As the old saying goes, you are what you eat. Of course, the same is true for waterfowl. But the bodies of ducks and geese also contain hidden clues about where they eat. By analyzing feathers, blood, and other tissue samples, researchers are able to learn much about the habitat preferences and movement patterns of waterfowl.

The science behind this fascinating and relatively new field of waterfowl research is similar to what you might see on an episode of the popular TV series CSI. But instead of analyzing evidence to track down a murderer, waterfowl researchers use an intriguing combination of chemistry and ecology to trace bird movements over large geographic areas.

Stable isotope analysis helps researchers unravel patterns of movement at geographic scales not previously possible. The inability to track birds as they migrate from breeding grounds to wintering areas and back again has left large gaps in our knowledge of many species. Traditional radio telemetry or leg band returns have limited utility because of the large distances covered by many birds and their use of remote habitat. And some species are rarely banded or harvested. Although satellite telemetry is filling some of those gaps, stable isotope techniques are the newest tool in the waterfowl CSI toolbox.

Stable isotopes are naturally occurring forms of elements such as nitrogen, carbon, and hydrogen, which combined with oxygen produce water. As birds and other animals feed, stable isotopes are incorporated into their body tissues. Isotopes are specific to geographic areas or feeding conditions. Therefore, isotope “signatures” in body tissues can place a bird in the location where it grew a specific body part, such as a feather or toenail. For example, ducklings grow their flight feathers soon after hatching and then fly south. If you sampled a flight feather from a hatch-year bird on the wintering grounds, the isotope signature in that feather would indicate where the duck hatched—the Prairie Pothole Region, the boreal forest, or elsewhere.
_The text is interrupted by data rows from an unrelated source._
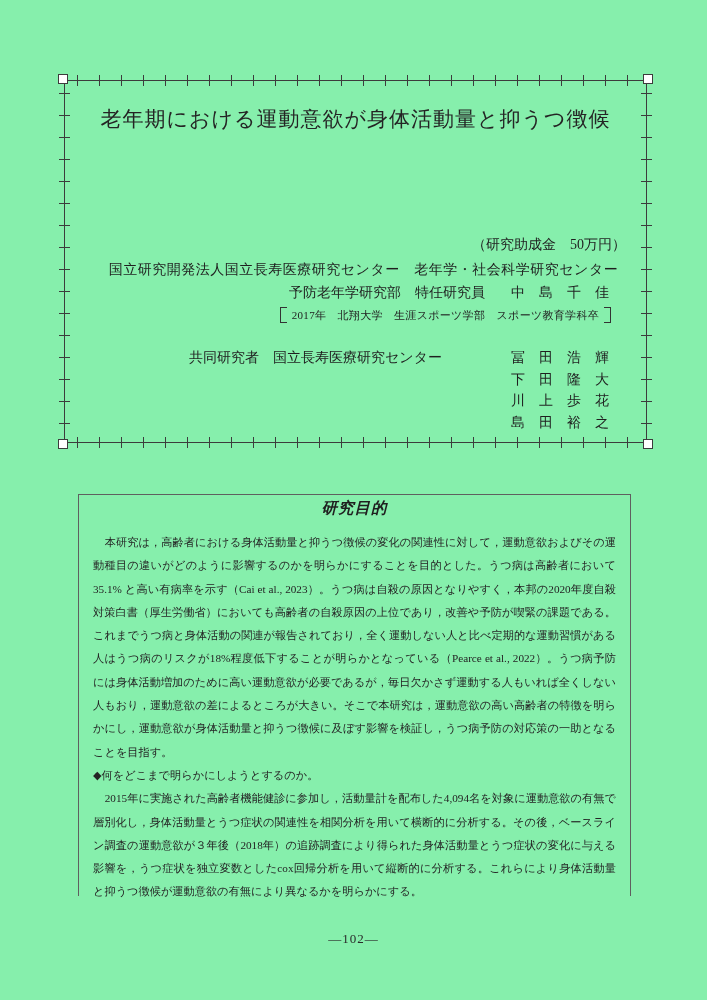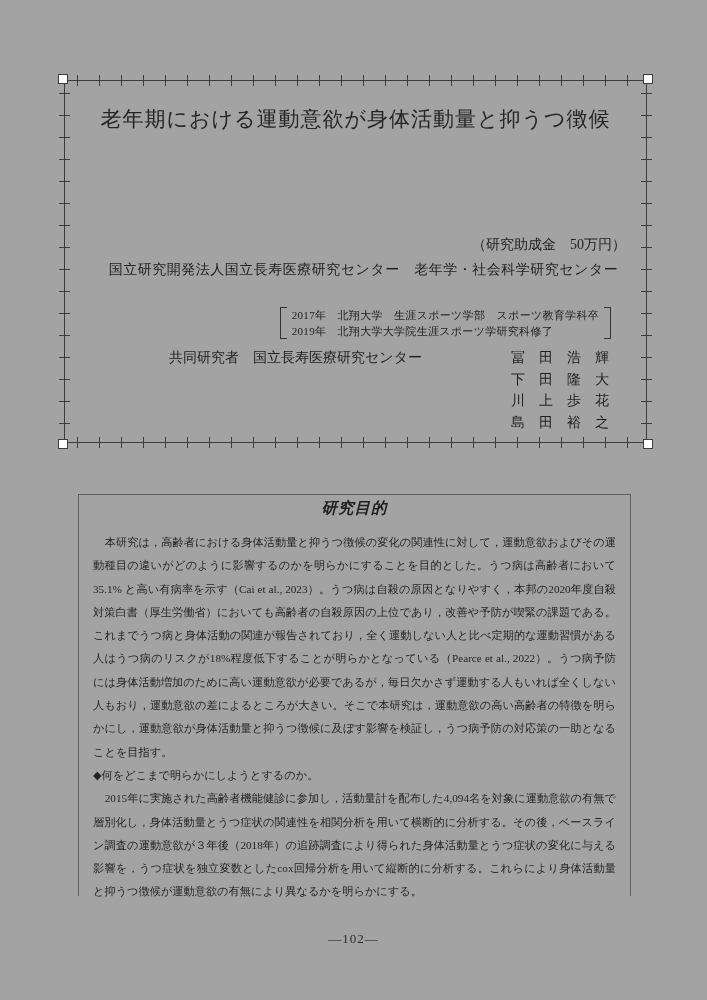"老年期における運動意欲が身体活動量と抑うつ徴候" .page { background: #a3a3a3 -> #86efac }
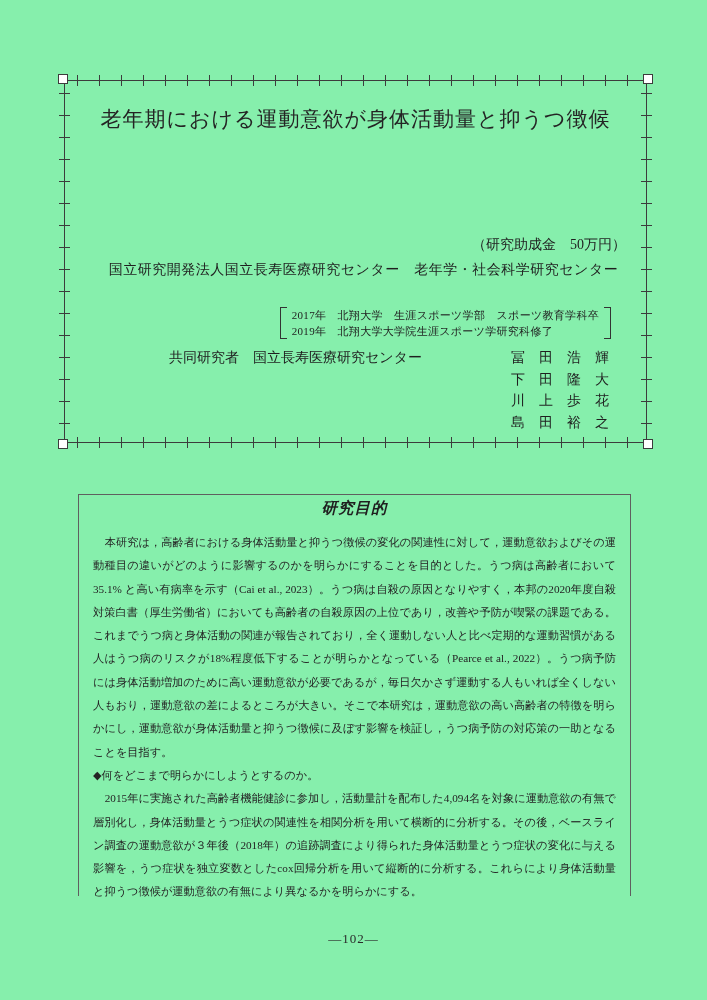"予防老年学研究部 特任研究員 中 島 千" div.aff2 { html: none -> <div> <span>予防老年学研究部 特任研究員</span><span>中 島 千 佳</span> </div> }
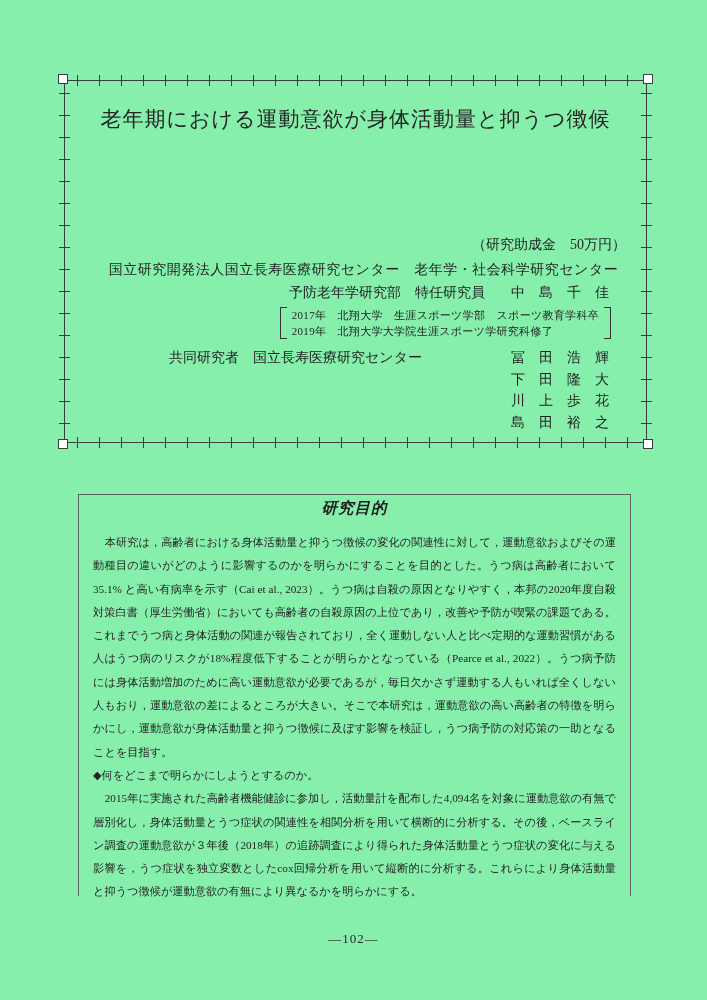"2019年 北翔大学大学院生涯スポーツ学研究科修了" div { html: <div>2019年 北翔大学大学院生涯スポーツ学研究科修了</div> -> none }
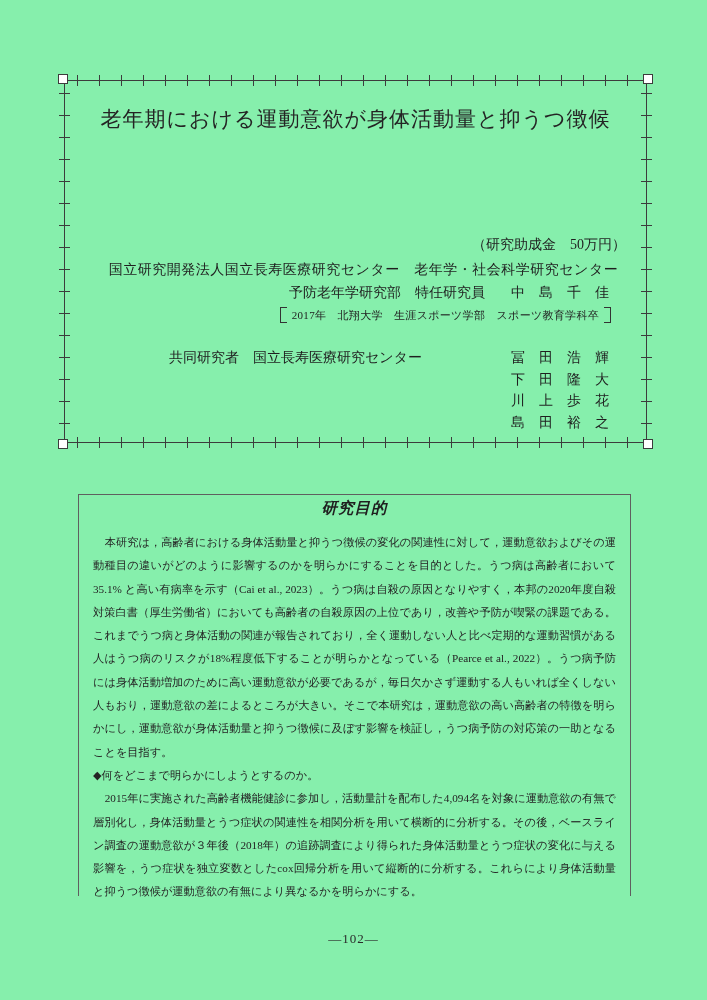"共同研究者 国立長寿医療研究センター" .collab { left: 104px -> 124px }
Researchers use stable isotope techniques to delineate populations, determine diet, identify habitat preferences, and examine important connections among breeding, wintering, and migration areas. And they are able to get this information without having to follow individual birds from place to place over long periods. This helps conservation planners and habitat managers determine landscape-level conservation practices that will most benefit waterfowl. Because researchers can now track birds throughout their entire life cycle, conservation planners can begin to unravel how events in one season, such as lack of food on spring migration routes, affect events in another season, such as reproductive success on the breeding grounds.